- NRC Response to Japanese Nuclear Crisis
- March 30, 2011 | Authors: William "Bill" R. Derasmo; Kevin C. Fitzgerald; Peter S. Glaser; Kevin C. Greene; Lara L. Skidmore
- Law Firms: Troutman Sanders LLP - Washington Office ; Troutman Sanders LLP - Atlanta Office ; Troutman Sanders LLP - Portland Office
On March 21, 2011, the Nuclear Regulatory Commission (“NRC”) held a meeting to discuss the Japanese nuclear crisis and review safety procedures within the United States. In his opening remarks, NRC Chairman Gregory B. Jaczko acknowledged the need for review, stating the NRC has “a responsibility to the American people to undertake a systematic and methodical review” of its own facilities in light of the nuclear crisis in Japan. Although Bill Borchardt, the NRC’s Executive Director of Operations, reported at the March 21 meeting that the three units at the Fukushima Daiichi nuclear plant appear to be in “stable condition,” Chairman Jaczko issued a memorandum on “NRC Actions Following the Events in Japan” which calls for reviews in the United States.
Chairman Jaczko’s memorandum is a proposal that directs the Executive Director for Operations to establish a senior level agency task force to “conduct a methodical and systematic review of our processes and regulations” to determine if improvements are needed in the regulatory system, and make recommendations to the NRC. The task force would complete both near term and long term objectives. In the near term, the task force would: (1) evaluate information from the events in Japan to identify immediate operational or regulatory issues affecting domestic operating reactors in areas like protection against natural disasters; (2) come up with recommendations for changes in inspection procedures and licensing review; and (3) remain informed by stakeholder input but remain independent of industry efforts. For longer-term review, the task force would: (1) use specific information from the sequence of events in Japan and status of equipment during the event; (2) evaluate technical and policy issues related to the event to come up with research, generic issues changes to the reactor oversight process, rulemakings and regulatory adjustment; (3) evaluate interagency issues such as emergency preparedness; (4) apply lessons learned to non-operating reactor and non-reactor facilities; and (5) provide a report with recommendations within 6 months of the start of the evaluation, and release a report to the public through normal NRC processes.

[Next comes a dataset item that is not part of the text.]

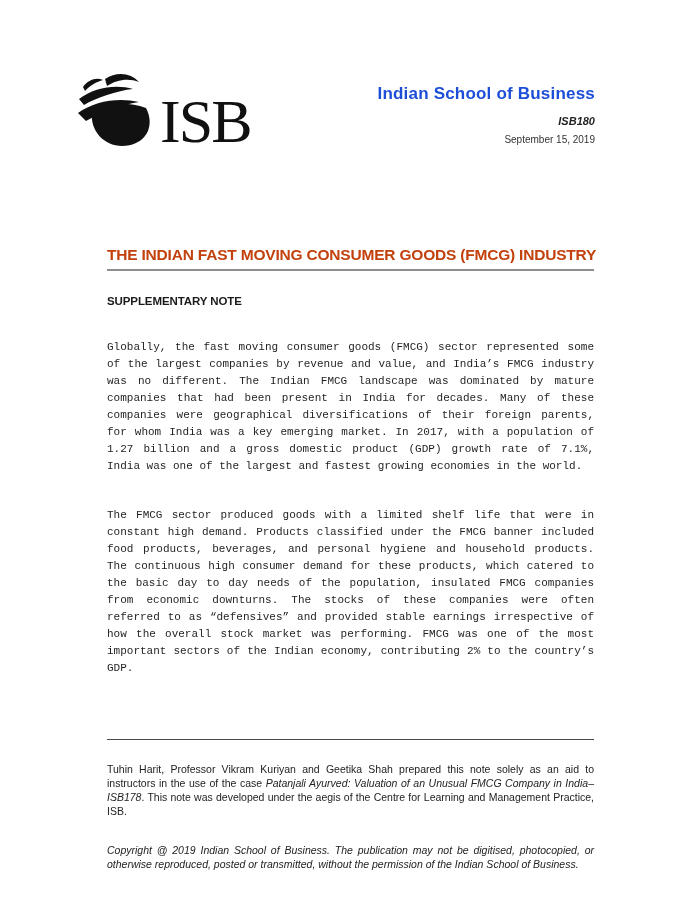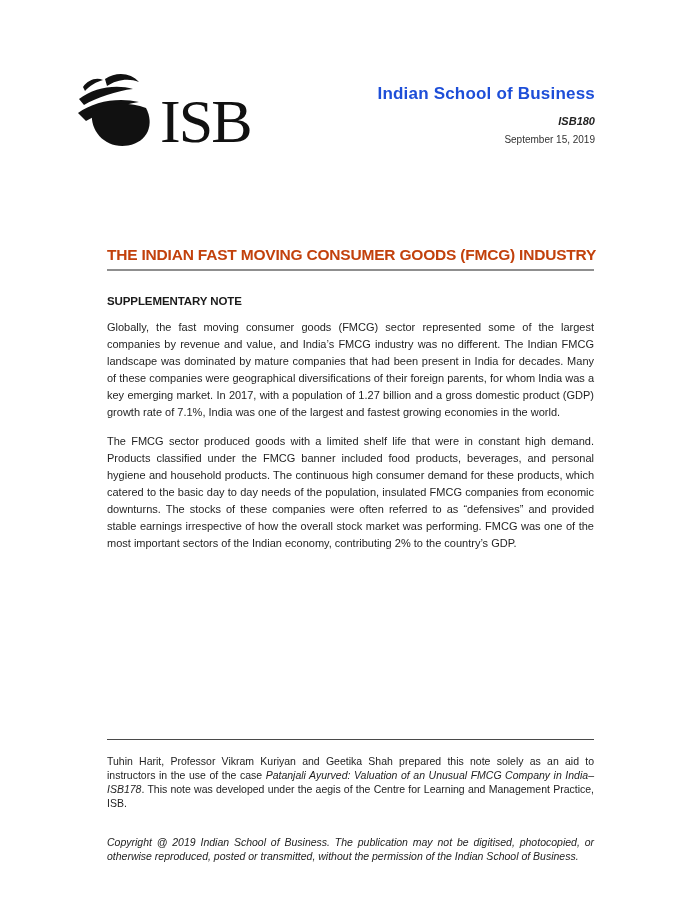"Globally, the fast moving consumer" .body-para { font-family: none -> Liberation Mono, monospace; margin-top: 12px -> 32px }
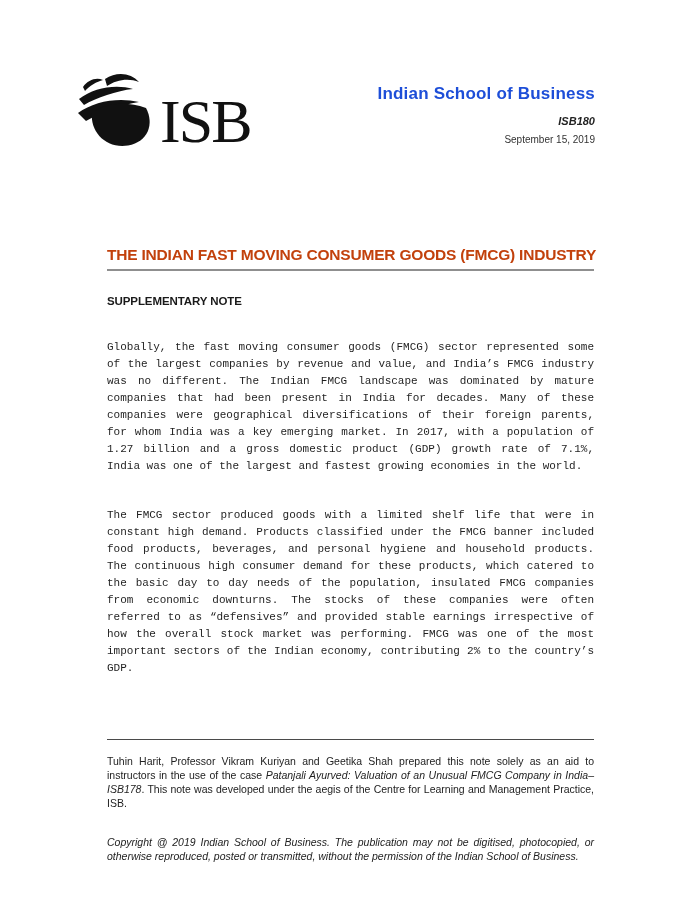"Tuhin Harit, Professor Vikram Kuriyan" .footnote { margin-top: 14px -> 22px }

On March 23, 2011, the NRC voted to approve Chairman Jaczko’s proposal and the creation of the senior level agency task force. A staff requirements memorandum was issued outlining the reviewing processes which will take place. Chairman Jaczko emphasized “our focus is always on ensuring the health and safety of the American people through our licensing and oversight of plants and radioactive materials in this country.”